*** Begin section ***
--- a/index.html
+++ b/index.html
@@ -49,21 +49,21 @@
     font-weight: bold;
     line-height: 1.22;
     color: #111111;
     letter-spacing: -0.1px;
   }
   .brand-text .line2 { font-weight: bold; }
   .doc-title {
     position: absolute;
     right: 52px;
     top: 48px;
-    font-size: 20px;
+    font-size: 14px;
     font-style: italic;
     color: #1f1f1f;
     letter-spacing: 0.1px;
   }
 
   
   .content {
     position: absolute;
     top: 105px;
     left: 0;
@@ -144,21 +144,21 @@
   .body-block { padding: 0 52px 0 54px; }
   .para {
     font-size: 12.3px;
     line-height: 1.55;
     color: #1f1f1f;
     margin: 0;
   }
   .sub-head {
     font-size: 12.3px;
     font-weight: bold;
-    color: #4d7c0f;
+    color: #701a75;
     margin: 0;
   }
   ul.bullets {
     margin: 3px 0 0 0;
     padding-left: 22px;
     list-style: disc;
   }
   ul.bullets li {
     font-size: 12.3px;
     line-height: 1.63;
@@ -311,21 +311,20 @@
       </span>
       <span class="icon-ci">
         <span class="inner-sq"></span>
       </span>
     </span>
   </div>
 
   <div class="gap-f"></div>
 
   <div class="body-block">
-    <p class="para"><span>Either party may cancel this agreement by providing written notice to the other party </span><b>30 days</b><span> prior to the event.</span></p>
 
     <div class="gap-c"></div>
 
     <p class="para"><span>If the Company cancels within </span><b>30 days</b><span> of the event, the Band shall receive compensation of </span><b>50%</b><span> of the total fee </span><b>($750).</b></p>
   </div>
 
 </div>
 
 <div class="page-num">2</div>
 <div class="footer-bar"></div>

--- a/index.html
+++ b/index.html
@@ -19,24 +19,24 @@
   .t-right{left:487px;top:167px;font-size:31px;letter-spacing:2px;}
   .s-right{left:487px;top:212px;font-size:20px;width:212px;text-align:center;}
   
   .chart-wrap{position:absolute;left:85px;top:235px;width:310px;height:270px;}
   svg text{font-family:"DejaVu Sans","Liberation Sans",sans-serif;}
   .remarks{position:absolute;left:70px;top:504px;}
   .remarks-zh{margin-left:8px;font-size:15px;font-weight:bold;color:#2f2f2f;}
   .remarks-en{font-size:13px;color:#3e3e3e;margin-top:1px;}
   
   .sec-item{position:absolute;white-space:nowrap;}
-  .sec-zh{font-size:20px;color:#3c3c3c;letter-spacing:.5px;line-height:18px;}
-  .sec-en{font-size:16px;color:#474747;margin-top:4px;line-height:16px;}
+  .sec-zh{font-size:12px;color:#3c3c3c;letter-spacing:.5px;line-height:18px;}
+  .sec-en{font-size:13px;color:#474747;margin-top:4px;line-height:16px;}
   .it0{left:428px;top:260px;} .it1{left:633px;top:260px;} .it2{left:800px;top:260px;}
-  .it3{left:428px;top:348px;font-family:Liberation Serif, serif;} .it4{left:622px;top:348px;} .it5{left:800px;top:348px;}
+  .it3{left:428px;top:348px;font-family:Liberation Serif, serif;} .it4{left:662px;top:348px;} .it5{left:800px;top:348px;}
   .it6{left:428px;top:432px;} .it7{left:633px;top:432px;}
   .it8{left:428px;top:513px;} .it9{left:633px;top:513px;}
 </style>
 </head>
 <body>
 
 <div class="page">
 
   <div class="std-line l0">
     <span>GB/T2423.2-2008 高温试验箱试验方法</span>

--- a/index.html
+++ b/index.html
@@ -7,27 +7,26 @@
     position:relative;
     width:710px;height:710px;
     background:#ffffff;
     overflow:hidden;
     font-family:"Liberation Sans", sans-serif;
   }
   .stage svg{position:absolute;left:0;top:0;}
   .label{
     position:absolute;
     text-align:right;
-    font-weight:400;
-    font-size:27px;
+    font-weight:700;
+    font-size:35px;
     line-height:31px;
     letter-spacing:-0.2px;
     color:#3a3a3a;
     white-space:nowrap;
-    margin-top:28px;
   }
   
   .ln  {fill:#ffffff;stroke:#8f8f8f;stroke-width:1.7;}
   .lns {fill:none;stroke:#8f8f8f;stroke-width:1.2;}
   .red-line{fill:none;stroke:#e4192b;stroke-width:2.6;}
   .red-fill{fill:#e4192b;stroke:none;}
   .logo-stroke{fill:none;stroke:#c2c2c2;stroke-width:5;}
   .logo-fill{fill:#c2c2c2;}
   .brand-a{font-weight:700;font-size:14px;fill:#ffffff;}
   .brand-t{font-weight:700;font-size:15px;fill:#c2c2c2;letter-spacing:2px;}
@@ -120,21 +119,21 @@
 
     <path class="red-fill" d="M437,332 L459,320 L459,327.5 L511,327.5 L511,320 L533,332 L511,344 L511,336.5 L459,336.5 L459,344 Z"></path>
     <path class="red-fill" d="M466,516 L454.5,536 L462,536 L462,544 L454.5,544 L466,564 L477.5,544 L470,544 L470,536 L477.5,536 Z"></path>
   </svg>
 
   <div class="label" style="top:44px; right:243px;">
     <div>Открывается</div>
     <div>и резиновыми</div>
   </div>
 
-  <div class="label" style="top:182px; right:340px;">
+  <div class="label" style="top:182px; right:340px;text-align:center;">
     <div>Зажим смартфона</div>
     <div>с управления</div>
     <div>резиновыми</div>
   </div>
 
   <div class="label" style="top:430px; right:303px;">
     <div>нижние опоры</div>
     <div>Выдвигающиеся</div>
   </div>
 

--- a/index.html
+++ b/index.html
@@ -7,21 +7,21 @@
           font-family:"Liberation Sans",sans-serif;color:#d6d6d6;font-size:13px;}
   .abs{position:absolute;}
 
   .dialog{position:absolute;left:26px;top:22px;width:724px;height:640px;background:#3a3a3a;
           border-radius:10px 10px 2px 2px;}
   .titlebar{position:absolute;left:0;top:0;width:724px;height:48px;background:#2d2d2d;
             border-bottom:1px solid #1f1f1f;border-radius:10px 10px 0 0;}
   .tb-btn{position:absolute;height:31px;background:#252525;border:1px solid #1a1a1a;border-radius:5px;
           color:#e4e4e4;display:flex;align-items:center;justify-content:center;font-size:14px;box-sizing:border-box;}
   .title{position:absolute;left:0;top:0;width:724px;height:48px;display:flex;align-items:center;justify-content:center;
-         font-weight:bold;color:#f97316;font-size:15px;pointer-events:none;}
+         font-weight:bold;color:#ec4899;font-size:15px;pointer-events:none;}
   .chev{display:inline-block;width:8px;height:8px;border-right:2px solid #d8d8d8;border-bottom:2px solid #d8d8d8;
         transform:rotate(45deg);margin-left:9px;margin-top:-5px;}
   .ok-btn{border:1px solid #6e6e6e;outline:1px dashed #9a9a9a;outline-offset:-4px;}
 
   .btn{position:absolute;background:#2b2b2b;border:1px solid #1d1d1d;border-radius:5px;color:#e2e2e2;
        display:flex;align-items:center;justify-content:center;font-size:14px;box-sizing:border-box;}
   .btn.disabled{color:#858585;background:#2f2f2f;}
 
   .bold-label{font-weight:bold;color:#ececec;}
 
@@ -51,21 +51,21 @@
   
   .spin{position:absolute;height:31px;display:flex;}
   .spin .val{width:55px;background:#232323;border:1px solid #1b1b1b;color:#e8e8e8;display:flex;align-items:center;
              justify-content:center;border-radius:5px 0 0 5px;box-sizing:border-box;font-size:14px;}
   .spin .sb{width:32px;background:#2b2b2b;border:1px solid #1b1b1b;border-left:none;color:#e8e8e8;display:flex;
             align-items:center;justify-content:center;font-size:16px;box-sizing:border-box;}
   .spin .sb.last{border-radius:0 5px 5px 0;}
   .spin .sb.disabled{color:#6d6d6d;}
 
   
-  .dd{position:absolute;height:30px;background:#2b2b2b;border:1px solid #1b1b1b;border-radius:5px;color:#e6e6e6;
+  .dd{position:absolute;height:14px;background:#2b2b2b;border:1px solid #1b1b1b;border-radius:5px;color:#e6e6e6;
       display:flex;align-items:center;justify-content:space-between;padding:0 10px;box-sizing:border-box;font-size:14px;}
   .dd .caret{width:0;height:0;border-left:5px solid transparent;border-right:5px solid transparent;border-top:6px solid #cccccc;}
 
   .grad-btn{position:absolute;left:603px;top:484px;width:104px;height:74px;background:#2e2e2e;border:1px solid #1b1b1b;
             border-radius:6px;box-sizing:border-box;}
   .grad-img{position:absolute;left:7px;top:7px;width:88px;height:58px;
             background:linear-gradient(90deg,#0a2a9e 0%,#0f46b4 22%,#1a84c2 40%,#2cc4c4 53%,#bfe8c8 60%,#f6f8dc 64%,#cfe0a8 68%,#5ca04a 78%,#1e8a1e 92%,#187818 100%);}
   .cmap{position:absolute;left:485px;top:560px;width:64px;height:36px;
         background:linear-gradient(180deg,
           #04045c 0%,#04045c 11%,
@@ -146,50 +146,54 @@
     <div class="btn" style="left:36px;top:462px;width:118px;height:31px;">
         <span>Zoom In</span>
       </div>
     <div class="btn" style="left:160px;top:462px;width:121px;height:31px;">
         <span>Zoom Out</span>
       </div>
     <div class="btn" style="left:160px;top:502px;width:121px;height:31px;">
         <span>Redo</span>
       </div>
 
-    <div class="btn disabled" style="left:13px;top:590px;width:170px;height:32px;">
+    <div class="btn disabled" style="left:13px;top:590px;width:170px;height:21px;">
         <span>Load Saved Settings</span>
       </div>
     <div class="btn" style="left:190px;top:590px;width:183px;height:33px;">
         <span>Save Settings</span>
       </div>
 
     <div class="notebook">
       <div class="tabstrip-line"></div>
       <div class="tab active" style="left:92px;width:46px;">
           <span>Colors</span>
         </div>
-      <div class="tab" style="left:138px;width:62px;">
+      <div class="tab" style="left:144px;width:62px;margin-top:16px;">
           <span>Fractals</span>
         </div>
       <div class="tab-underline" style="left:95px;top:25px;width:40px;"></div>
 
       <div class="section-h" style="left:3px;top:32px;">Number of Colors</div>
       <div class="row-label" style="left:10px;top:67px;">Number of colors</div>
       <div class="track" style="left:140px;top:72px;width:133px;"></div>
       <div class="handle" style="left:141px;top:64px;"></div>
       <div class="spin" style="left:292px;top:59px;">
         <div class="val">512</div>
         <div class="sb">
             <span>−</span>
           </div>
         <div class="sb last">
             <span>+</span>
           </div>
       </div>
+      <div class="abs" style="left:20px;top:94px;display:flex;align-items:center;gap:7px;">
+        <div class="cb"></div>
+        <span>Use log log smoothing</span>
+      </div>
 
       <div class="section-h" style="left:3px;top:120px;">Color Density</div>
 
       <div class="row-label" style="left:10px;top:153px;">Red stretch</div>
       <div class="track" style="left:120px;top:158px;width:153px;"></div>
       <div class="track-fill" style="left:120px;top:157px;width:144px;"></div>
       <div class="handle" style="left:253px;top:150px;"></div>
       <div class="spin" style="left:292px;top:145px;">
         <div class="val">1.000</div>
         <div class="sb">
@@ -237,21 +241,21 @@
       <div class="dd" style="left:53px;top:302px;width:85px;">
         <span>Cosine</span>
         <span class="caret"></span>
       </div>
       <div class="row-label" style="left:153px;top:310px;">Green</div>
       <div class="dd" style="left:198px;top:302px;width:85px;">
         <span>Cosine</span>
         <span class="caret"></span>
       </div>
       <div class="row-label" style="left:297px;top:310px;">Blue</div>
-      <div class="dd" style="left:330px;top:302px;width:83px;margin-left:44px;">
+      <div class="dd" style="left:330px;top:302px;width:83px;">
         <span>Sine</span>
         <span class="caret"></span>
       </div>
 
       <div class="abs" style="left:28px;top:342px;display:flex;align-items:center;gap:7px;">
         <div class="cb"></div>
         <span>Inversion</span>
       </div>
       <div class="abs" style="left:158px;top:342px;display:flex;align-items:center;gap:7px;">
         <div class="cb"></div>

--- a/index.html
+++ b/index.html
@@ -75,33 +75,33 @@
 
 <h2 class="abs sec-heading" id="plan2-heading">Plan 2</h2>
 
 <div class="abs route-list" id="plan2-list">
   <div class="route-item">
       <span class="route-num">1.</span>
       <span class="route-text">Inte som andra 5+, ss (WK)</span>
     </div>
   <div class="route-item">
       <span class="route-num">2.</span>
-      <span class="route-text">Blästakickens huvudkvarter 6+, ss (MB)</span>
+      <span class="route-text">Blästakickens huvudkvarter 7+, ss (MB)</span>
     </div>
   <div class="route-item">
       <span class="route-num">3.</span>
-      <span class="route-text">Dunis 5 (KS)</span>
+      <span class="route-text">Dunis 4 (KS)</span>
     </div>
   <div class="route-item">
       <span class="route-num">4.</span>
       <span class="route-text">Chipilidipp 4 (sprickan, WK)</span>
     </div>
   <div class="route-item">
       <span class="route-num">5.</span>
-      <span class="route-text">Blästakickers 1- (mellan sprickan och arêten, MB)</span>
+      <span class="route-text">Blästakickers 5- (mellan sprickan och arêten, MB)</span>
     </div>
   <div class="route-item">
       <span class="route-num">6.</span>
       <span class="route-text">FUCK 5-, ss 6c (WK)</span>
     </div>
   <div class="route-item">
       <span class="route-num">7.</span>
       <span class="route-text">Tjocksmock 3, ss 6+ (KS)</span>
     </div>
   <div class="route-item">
*** End section ***
**Work item**
Reproduce verbatim only the segment of the listing bounded by the line containing "-75,33 +75,33 @@" and the line containing "6+, ss (MB)</span>", with both boundary lines included.

**Reply**
@@ -75,33 +75,33 @@
 
 <h2 class="abs sec-heading" id="plan2-heading">Plan 2</h2>
 
 <div class="abs route-list" id="plan2-list">
   <div class="route-item">
       <span class="route-num">1.</span>
       <span class="route-text">Inte som andra 5+, ss (WK)</span>
     </div>
   <div class="route-item">
       <span class="route-num">2.</span>
-      <span class="route-text">Blästakickens huvudkvarter 6+, ss (MB)</span>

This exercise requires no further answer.